Work item:
Give back every line of the material below exactly, but no images.

Data records:
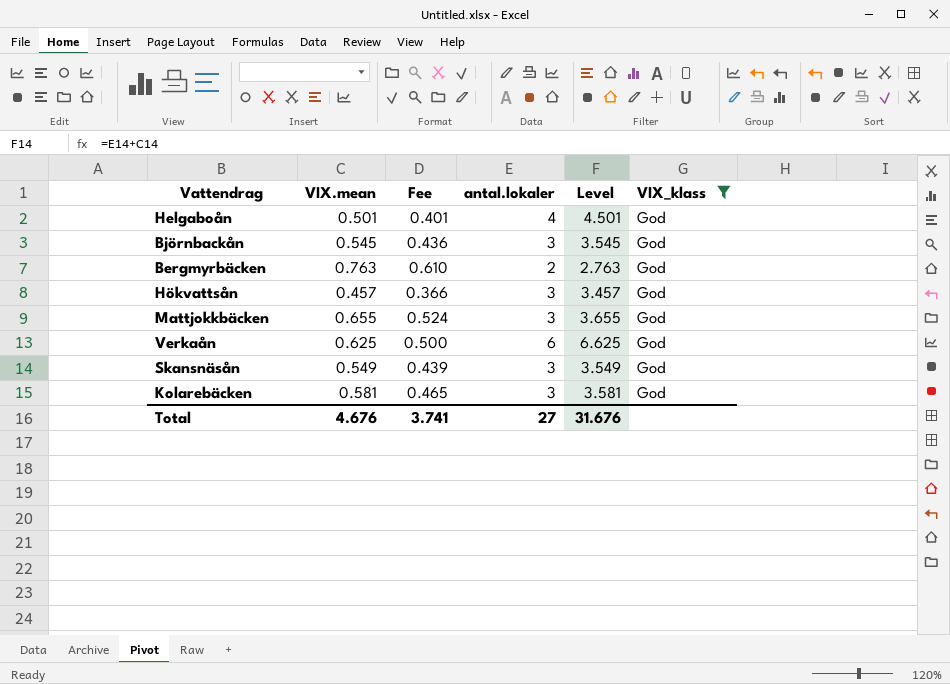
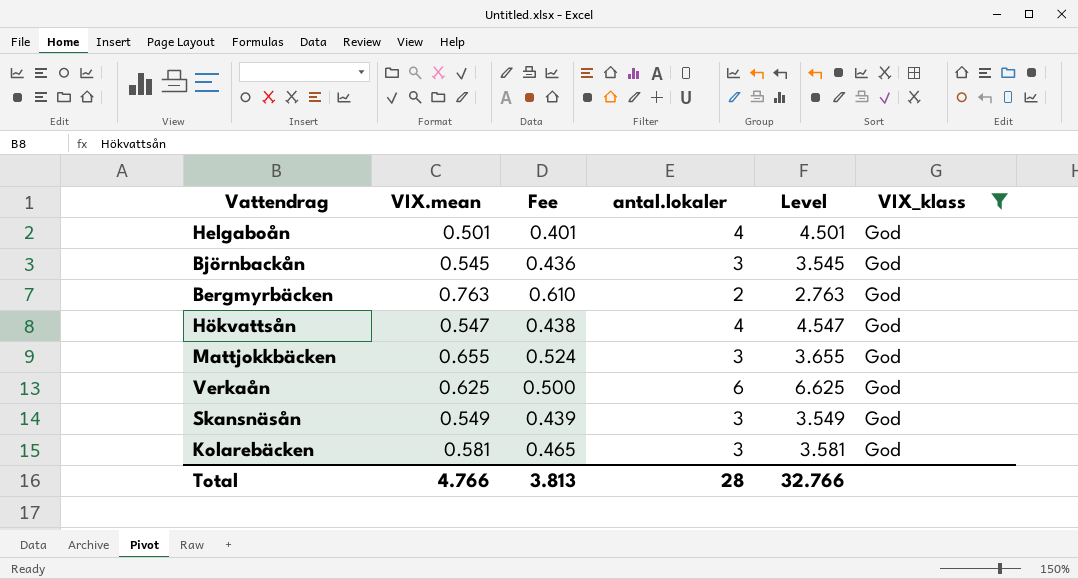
Hökvattsån | VIX.mean: 0.457 -> 0.547
Hökvattsån | Fee: 0.366 -> 0.438
Hökvattsån | antal.lokaler: 3 -> 4
Hökvattsån | Level: 3.457 -> 4.547
Total | VIX.mean: 4.676 -> 4.766
Total | Fee: 3.741 -> 3.813
Total | antal.lokaler: 27 -> 28
Total | Level: 31.676 -> 32.766

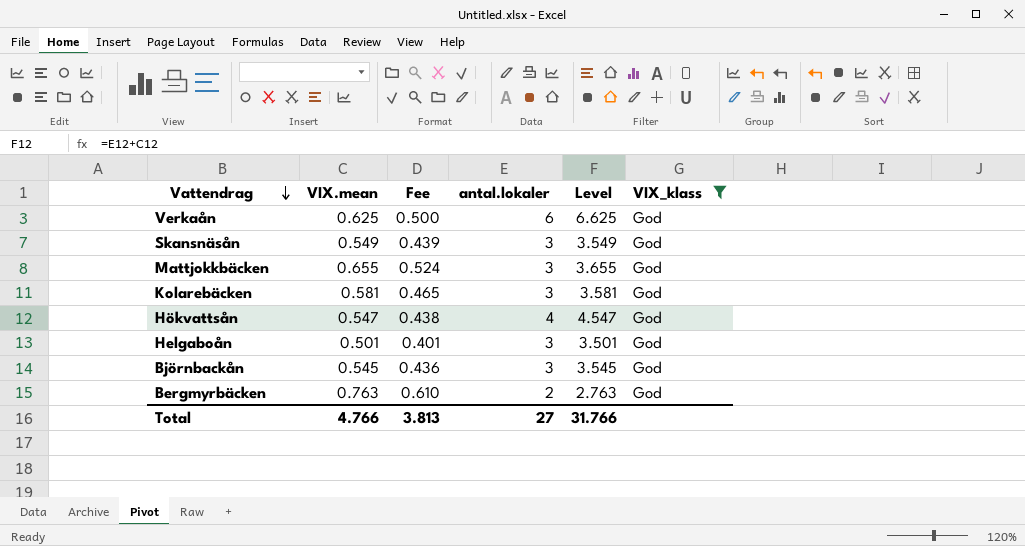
row order: none -> Vattendrag descending
Helgaboån | antal.lokaler: 4 -> 3
Helgaboån | Level: 4.501 -> 3.501
Total | antal.lokaler: 28 -> 27
Total | Level: 32.766 -> 31.766

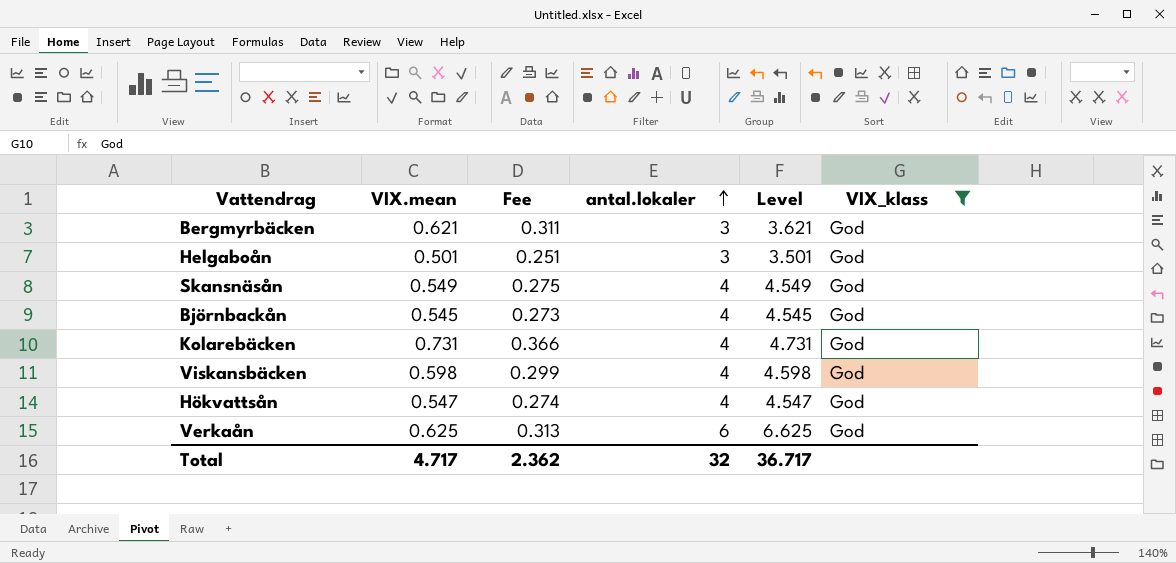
row order: Vattendrag descending -> antal.lokaler ascending
column Fee | formula: [VIX.mean] * 0.8 -> [VIX.mean] * 0.5
row Mattjokkbäcken: 0.655 | 0.524 | 3 | 3.655 | God -> none
Bergmyrbäcken | VIX.mean: 0.763 -> 0.621
Bergmyrbäcken | antal.lokaler: 2 -> 3
Bergmyrbäcken | Level: 2.763 -> 3.621
Skansnäsån | antal.lokaler: 3 -> 4
Skansnäsån | Level: 3.549 -> 4.549
Björnbackån | antal.lokaler: 3 -> 4
Björnbackån | Level: 3.545 -> 4.545
Kolarebäcken | VIX.mean: 0.581 -> 0.731
Kolarebäcken | antal.lokaler: 3 -> 4
Kolarebäcken | Level: 3.581 -> 4.731
row Viskansbäcken: none -> 0.598 | 0.299 | 4 | 4.598 | God
Total | VIX.mean: 4.766 -> 4.717
Total | Fee: 3.813 -> 2.362
Total | antal.lokaler: 27 -> 32
Total | Level: 31.766 -> 36.717

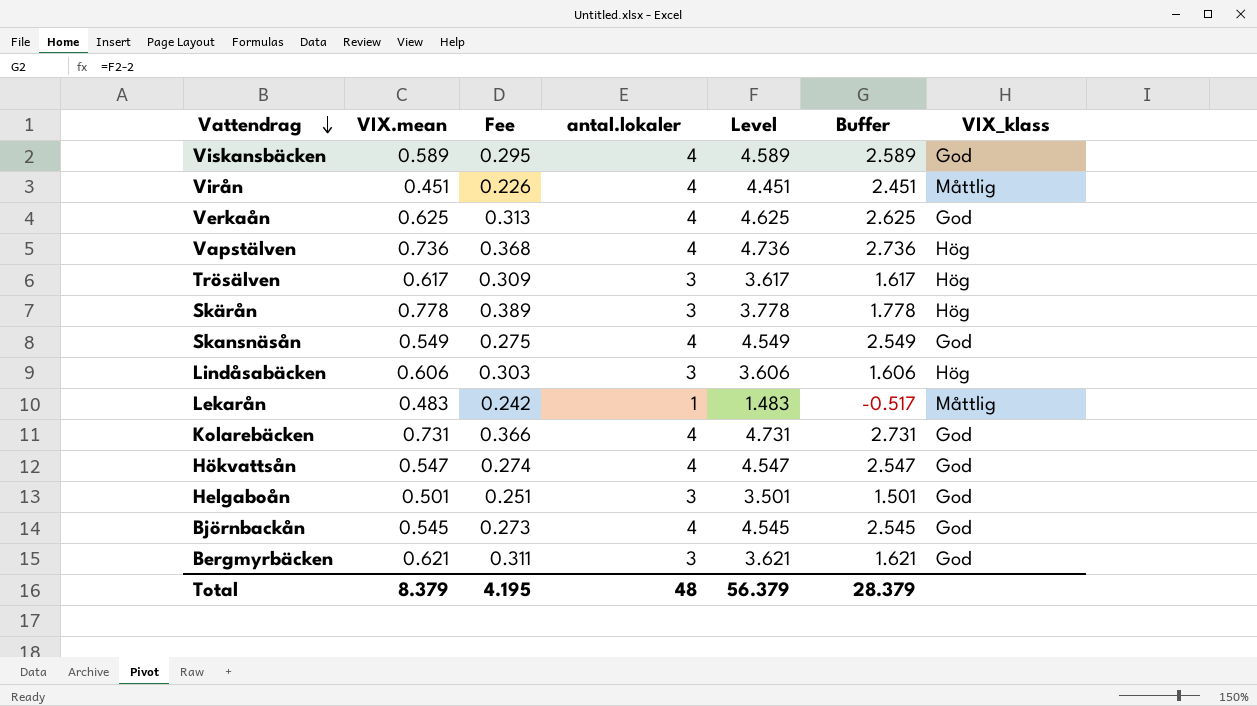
filter: VIX_klass = God -> none
row order: antal.lokaler ascending -> Vattendrag descending
column Buffer | formula: none -> [Level] - 2
Viskansbäcken | VIX.mean: 0.598 -> 0.589
Viskansbäcken | Fee: 0.299 -> 0.295
Viskansbäcken | Level: 4.598 -> 4.589
Verkaån | antal.lokaler: 6 -> 4
Verkaån | Level: 6.625 -> 4.625
Total | VIX.mean: 4.717 -> 8.379
Total | Fee: 2.362 -> 4.195
Total | antal.lokaler: 32 -> 48
Total | Level: 36.717 -> 56.379

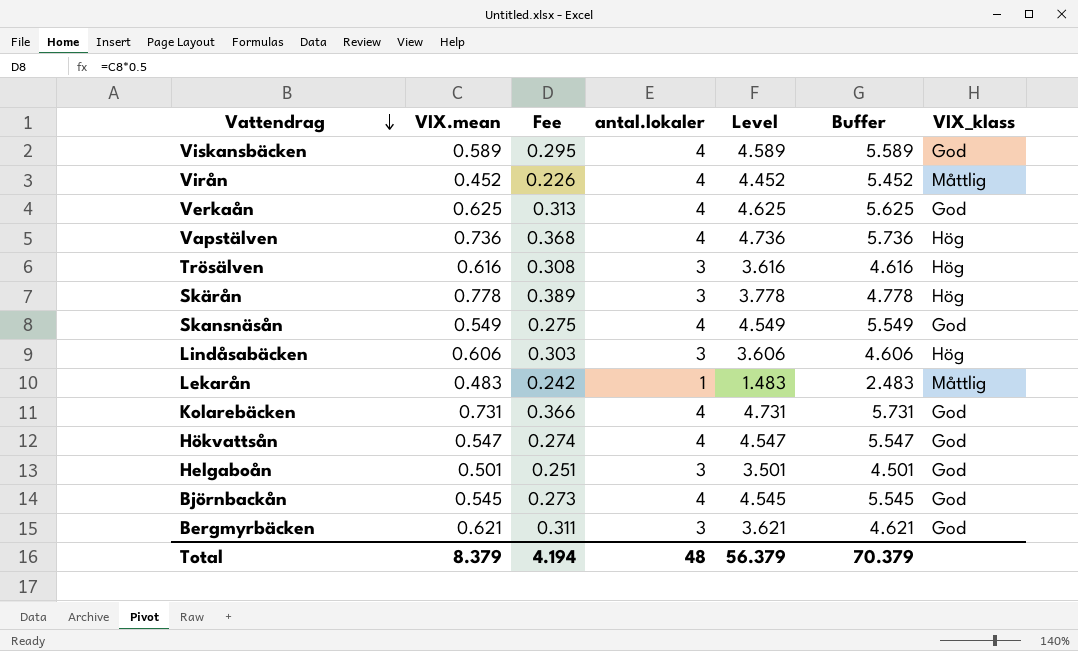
column Buffer | formula: [Level] - 2 -> [Level] + 1
Virån | VIX.mean: 0.451 -> 0.452
Virån | Level: 4.451 -> 4.452
Trösälven | VIX.mean: 0.617 -> 0.616
Trösälven | Fee: 0.309 -> 0.308
Trösälven | Level: 3.617 -> 3.616
Total | Fee: 4.195 -> 4.194
Total | Buffer: 28.379 -> 70.379

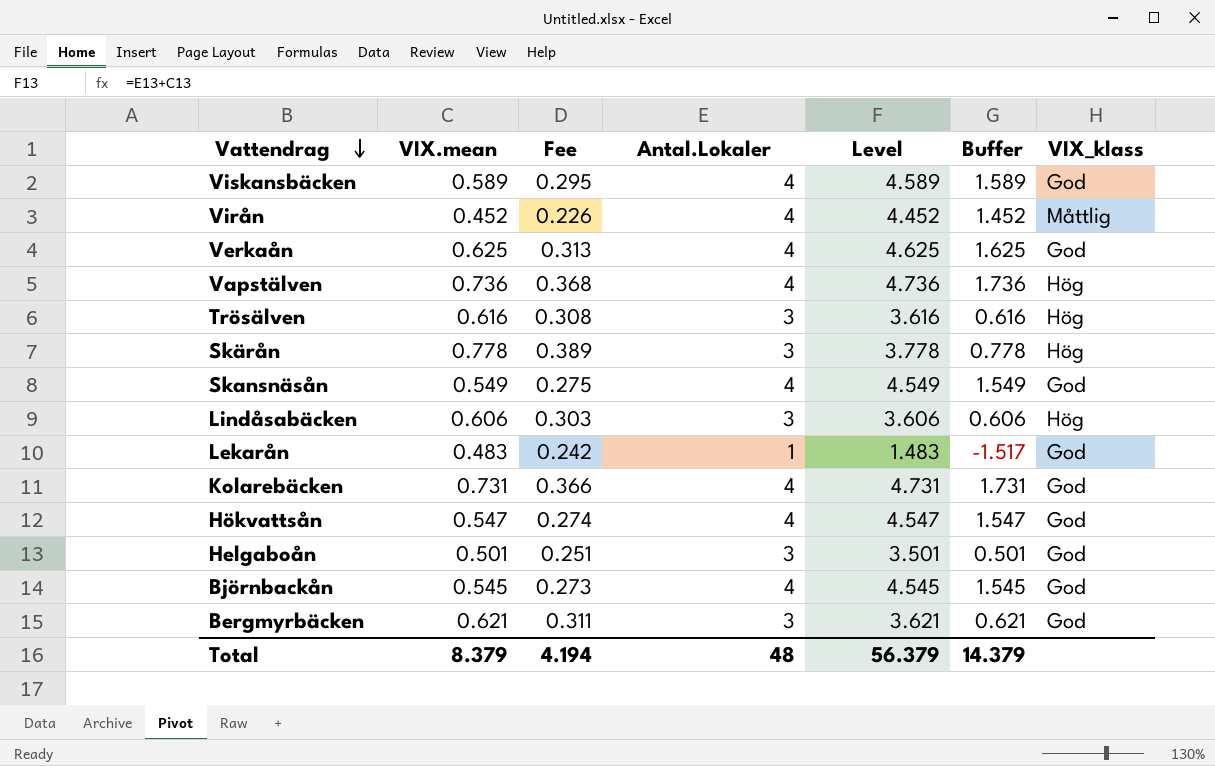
column name: antal.lokaler -> Antal.Lokaler
column Buffer | formula: [Level] + 1 -> [Level] - 3
Lekarån | VIX_klass: Måttlig -> God
Total | Buffer: 70.379 -> 14.379

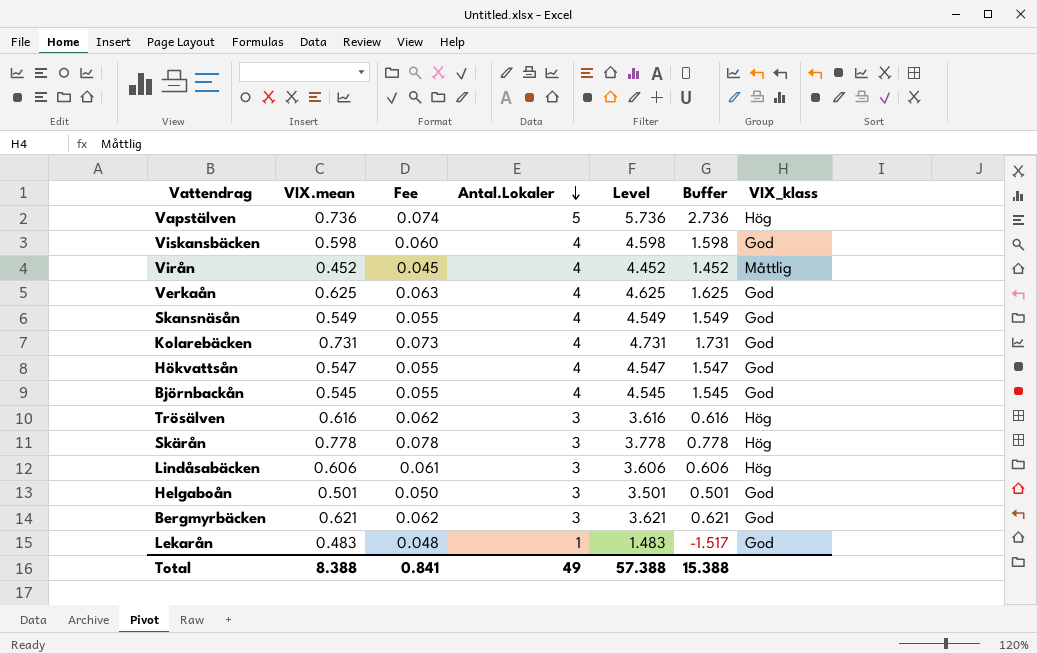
row order: Vattendrag descending -> Antal.Lokaler descending
column Fee | formula: [VIX.mean] * 0.5 -> [VIX.mean] * 0.1
Vapstälven | Antal.Lokaler: 4 -> 5
Vapstälven | Level: 4.736 -> 5.736
Vapstälven | Buffer: 1.736 -> 2.736
Viskansbäcken | VIX.mean: 0.589 -> 0.598
Viskansbäcken | Level: 4.589 -> 4.598
Viskansbäcken | Buffer: 1.589 -> 1.598
Total | VIX.mean: 8.379 -> 8.388
Total | Fee: 4.194 -> 0.841
Total | Antal.Lokaler: 48 -> 49
Total | Level: 56.379 -> 57.388
Total | Buffer: 14.379 -> 15.388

Your response:
Hökvattsån | VIX.mean: 0.457 -> 0.547
Hökvattsån | Fee: 0.366 -> 0.438
Hökvattsån | antal.lokaler: 3 -> 4
Hökvattsån | Level: 3.457 -> 4.547
Total | VIX.mean: 4.676 -> 4.766
Total | Fee: 3.741 -> 3.813
Total | antal.lokaler: 27 -> 28
Total | Level: 31.676 -> 32.766

row order: none -> Vattendrag descending
Helgaboån | antal.lokaler: 4 -> 3
Helgaboån | Level: 4.501 -> 3.501
Total | antal.lokaler: 28 -> 27
Total | Level: 32.766 -> 31.766

row order: Vattendrag descending -> antal.lokaler ascending
column Fee | formula: [VIX.mean] * 0.8 -> [VIX.mean] * 0.5
row Mattjokkbäcken: 0.655 | 0.524 | 3 | 3.655 | God -> none
Bergmyrbäcken | VIX.mean: 0.763 -> 0.621
Bergmyrbäcken | antal.lokaler: 2 -> 3
Bergmyrbäcken | Level: 2.763 -> 3.621
Skansnäsån | antal.lokaler: 3 -> 4
Skansnäsån | Level: 3.549 -> 4.549
Björnbackån | antal.lokaler: 3 -> 4
Björnbackån | Level: 3.545 -> 4.545
Kolarebäcken | VIX.mean: 0.581 -> 0.731
Kolarebäcken | antal.lokaler: 3 -> 4
Kolarebäcken | Level: 3.581 -> 4.731
row Viskansbäcken: none -> 0.598 | 0.299 | 4 | 4.598 | God
Total | VIX.mean: 4.766 -> 4.717
Total | Fee: 3.813 -> 2.362
Total | antal.lokaler: 27 -> 32
Total | Level: 31.766 -> 36.717

filter: VIX_klass = God -> none
row order: antal.lokaler ascending -> Vattendrag descending
column Buffer | formula: none -> [Level] - 2
Viskansbäcken | VIX.mean: 0.598 -> 0.589
Viskansbäcken | Fee: 0.299 -> 0.295
Viskansbäcken | Level: 4.598 -> 4.589
Verkaån | antal.lokaler: 6 -> 4
Verkaån | Level: 6.625 -> 4.625
Total | VIX.mean: 4.717 -> 8.379
Total | Fee: 2.362 -> 4.195
Total | antal.lokaler: 32 -> 48
Total | Level: 36.717 -> 56.379

column Buffer | formula: [Level] - 2 -> [Level] + 1
Virån | VIX.mean: 0.451 -> 0.452
Virån | Level: 4.451 -> 4.452
Trösälven | VIX.mean: 0.617 -> 0.616
Trösälven | Fee: 0.309 -> 0.308
Trösälven | Level: 3.617 -> 3.616
Total | Fee: 4.195 -> 4.194
Total | Buffer: 28.379 -> 70.379

column name: antal.lokaler -> Antal.Lokaler
column Buffer | formula: [Level] + 1 -> [Level] - 3
Lekarån | VIX_klass: Måttlig -> God
Total | Buffer: 70.379 -> 14.379

row order: Vattendrag descending -> Antal.Lokaler descending
column Fee | formula: [VIX.mean] * 0.5 -> [VIX.mean] * 0.1
Vapstälven | Antal.Lokaler: 4 -> 5
Vapstälven | Level: 4.736 -> 5.736
Vapstälven | Buffer: 1.736 -> 2.736
Viskansbäcken | VIX.mean: 0.589 -> 0.598
Viskansbäcken | Level: 4.589 -> 4.598
Viskansbäcken | Buffer: 1.589 -> 1.598
Total | VIX.mean: 8.379 -> 8.388
Total | Fee: 4.194 -> 0.841
Total | Antal.Lokaler: 48 -> 49
Total | Level: 56.379 -> 57.388
Total | Buffer: 14.379 -> 15.388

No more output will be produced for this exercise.